Pero la porcelana de la abuela había corrido con mayor suerte, ya que fue adquirida por mi bisabuelo en una subasta, donde no teniendo que pagar por ella ni lo que suponía el costo de una vulgar losa, vino albergarse en mi humilde morada, luego de una larga trayectoria, en tiempo y distancia.
Todos estábamos listos para la cena, el aroma delataba los suculentos majares que abuela había aliñado y cocido con riguroso esmero. Las hermosas vasijas detenidas en el tiempo, que mantenían su belleza intacta, tal cual fueron sacadas de su horno en sus años mozos, brillaban más que nunca a mi vista.
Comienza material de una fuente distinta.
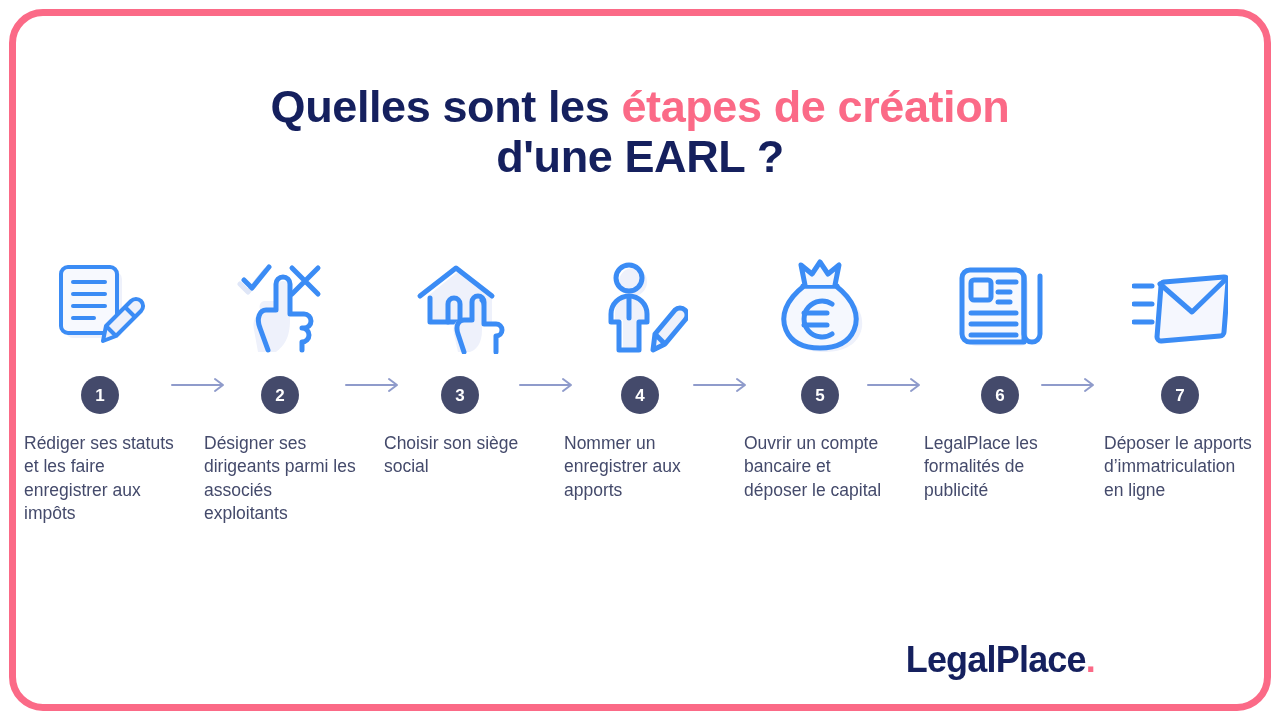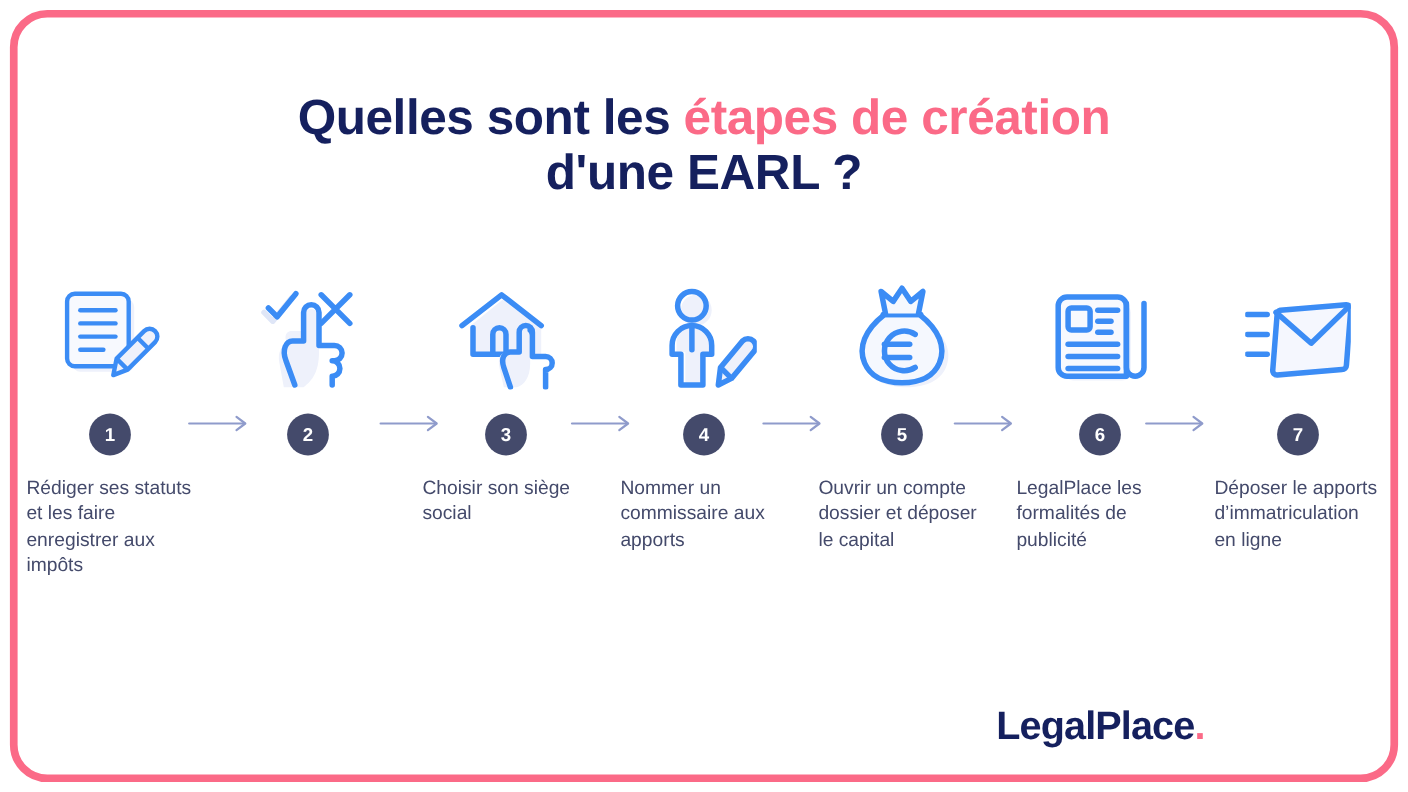"Désigner ses dirigeants parmi les" div.caption { html: none -> <div>Désigner ses dirigeants parmi les associés exploitants</div> }
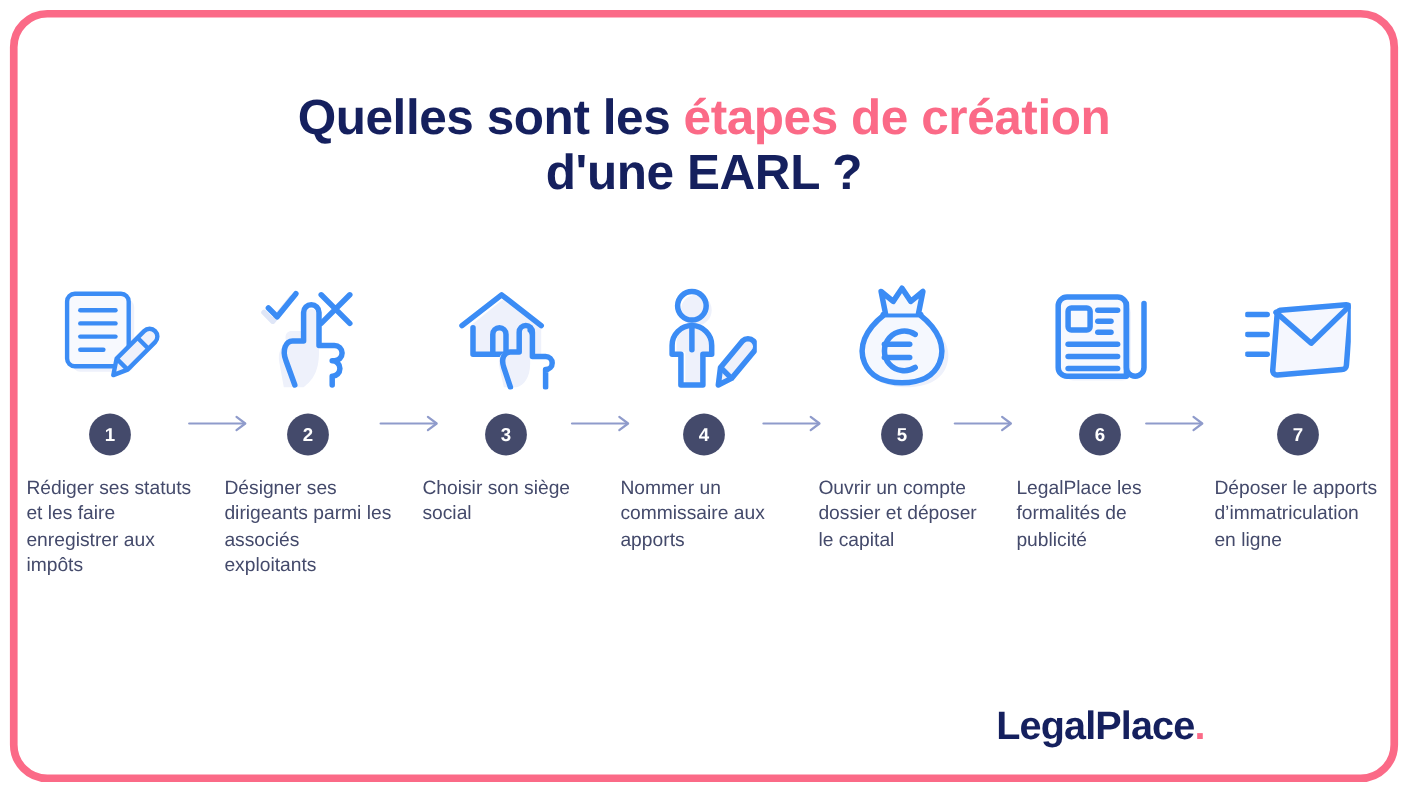"Nommer un commissaire aux apports" div.caption { text: commissaire -> enregistrer }
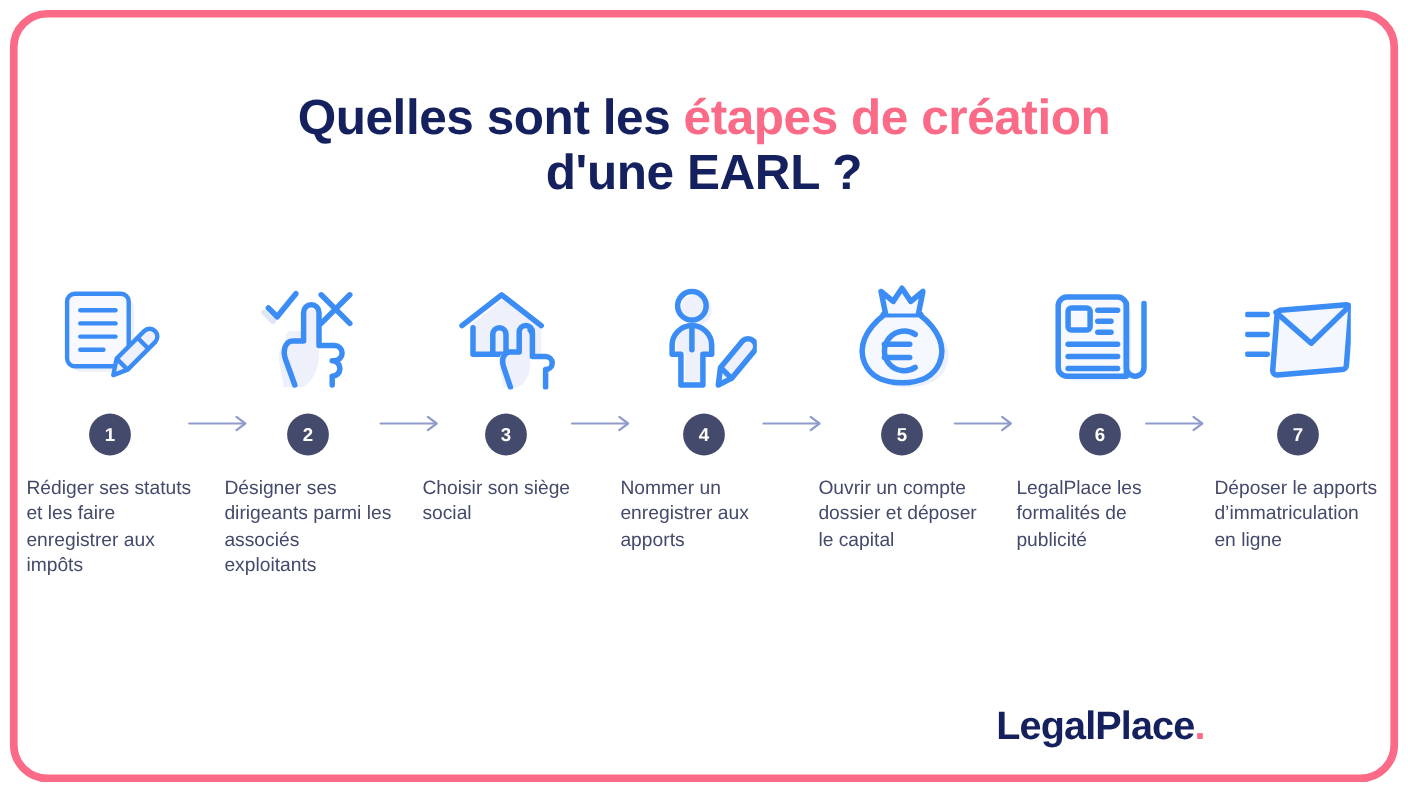"Ouvrir un compte dossier et" div.caption { text: dossier -> bancaire }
Abuela grito desde la cocina:
Siéntense en la mesa, voy a servir la cena- nos indicó abuela mientras traía de la cocina un cardero de paella gallega y el cucharón con el que comúnmente se servía el arroz en casa
Entonces mama al verle y con la intención de ayudarle, se apresuró a sacar la vajilla de la lacena y abuela replicándole le dijo:
Qué haces, como crees que voy a premiar vuestra desobediencia, sirviendo la comida en nuestros mejores recipientes. Hoy comerán en vasijas aún más antiguas que estas, en la primeras vasijas que usaron los hombres, las manos, a ver si no son capase de fregar estas tampoco
Todos quedamos en silencio en la mesa y abuela fue sirviéndonos a cada uno en nuestras manos, menos a papá, que salió con prisa a comprar nueva bajilla. Pero lo cierto es que desde aquel día, jamás volvimos a dejar los platos sin fregar.